MATERIAL FOR THE TASK section start

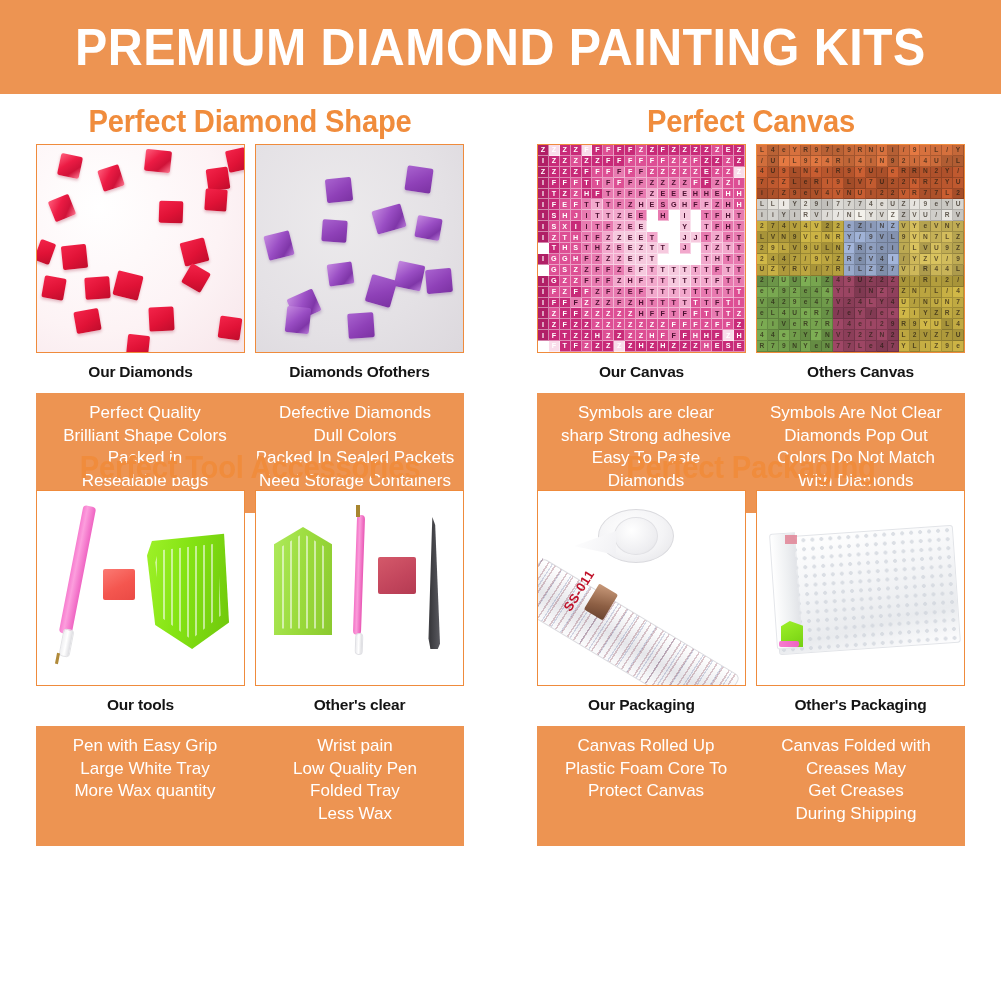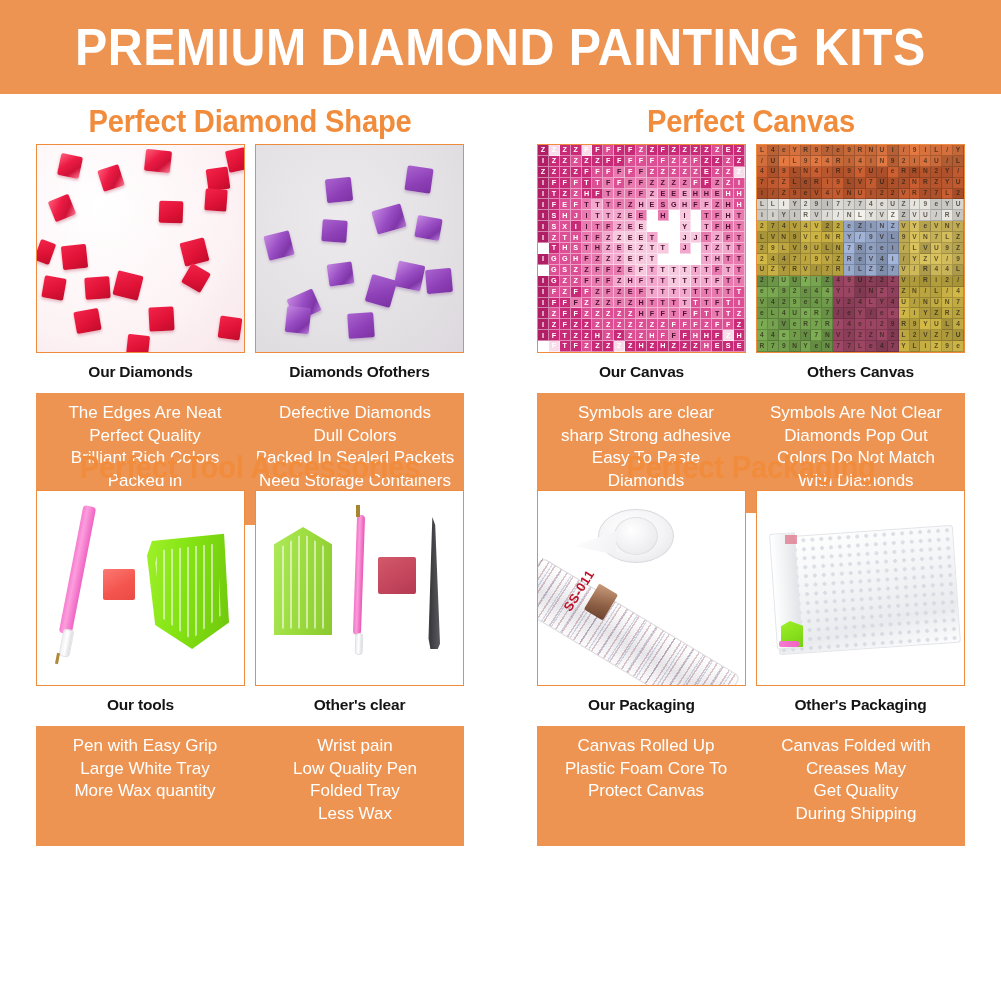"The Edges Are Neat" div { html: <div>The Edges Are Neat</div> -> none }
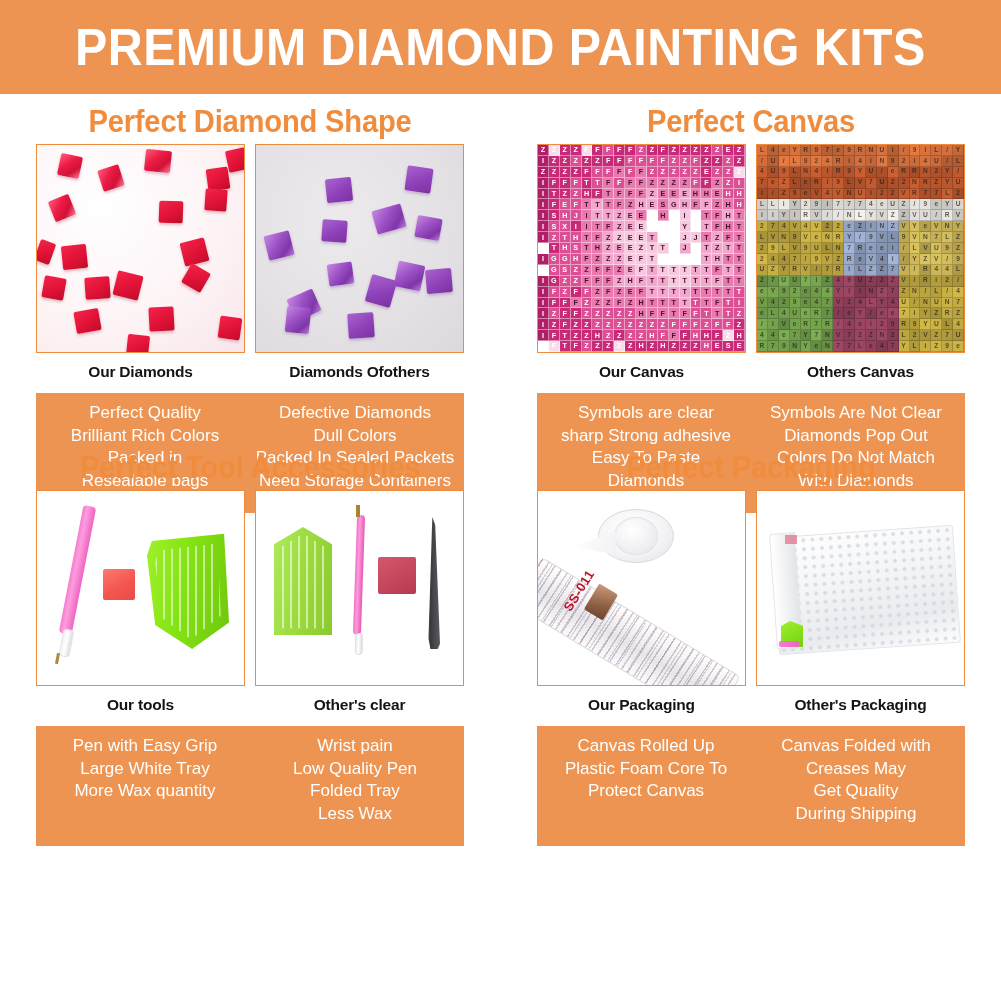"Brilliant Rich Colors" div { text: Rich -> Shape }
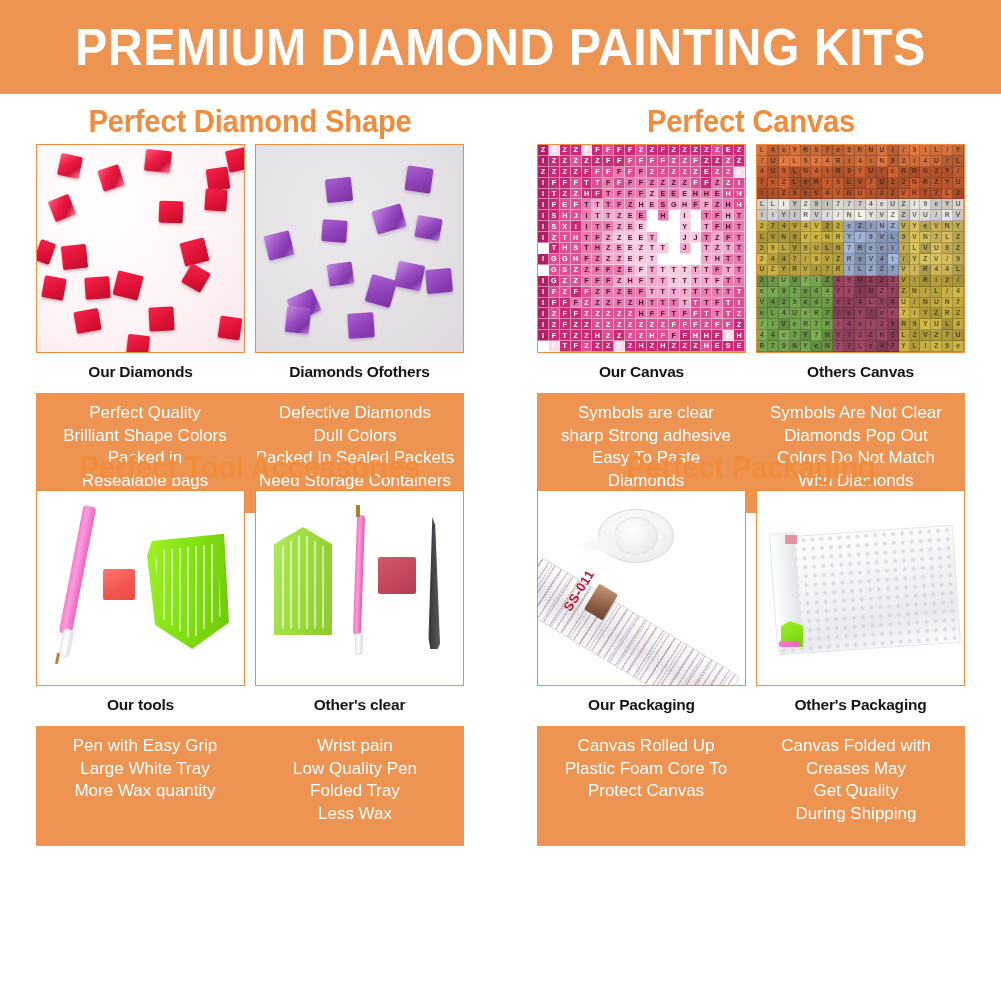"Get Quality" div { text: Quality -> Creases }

MATERIAL FOR THE TASK section end
MATERIAL FOR THE TASK section start

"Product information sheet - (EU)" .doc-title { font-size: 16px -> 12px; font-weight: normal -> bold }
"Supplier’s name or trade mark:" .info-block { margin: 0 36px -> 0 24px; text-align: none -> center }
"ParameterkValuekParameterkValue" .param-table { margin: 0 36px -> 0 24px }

MATERIAL FOR THE TASK section end
MATERIAL FOR THE TASK section start

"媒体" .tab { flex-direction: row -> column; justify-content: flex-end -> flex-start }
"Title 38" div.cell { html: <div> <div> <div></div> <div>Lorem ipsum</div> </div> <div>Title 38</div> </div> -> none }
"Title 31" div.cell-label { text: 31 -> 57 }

MATERIAL FOR THE TASK section end

TASK PROMPT: Please give back exactly the lines of the listing above that run from the one containing "html: <div> <div>" through the one containing "text: 31 ->", and only those.

OUTPUT FOR THIS TASK:
"Title 38" div.cell { html: <div> <div> <div></div> <div>Lorem ipsum</div> </div> <div>Title 38</div> </div> -> none }
"Title 31" div.cell-label { text: 31 -> 57 }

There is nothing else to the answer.